* TASK GOAL
I would like the number of lines in the data that contain the word "compile". Please give that number alone.

* GIVEN DATA

*** Begin section ***

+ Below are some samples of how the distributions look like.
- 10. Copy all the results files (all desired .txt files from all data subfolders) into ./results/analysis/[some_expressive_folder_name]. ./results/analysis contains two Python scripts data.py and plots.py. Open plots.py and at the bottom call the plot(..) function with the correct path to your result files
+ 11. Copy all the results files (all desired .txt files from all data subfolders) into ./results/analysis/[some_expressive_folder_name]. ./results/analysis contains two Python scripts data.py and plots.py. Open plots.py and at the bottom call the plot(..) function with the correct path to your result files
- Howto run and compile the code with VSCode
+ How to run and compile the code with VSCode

*** End section ***

* REPLY TO THE TASK
2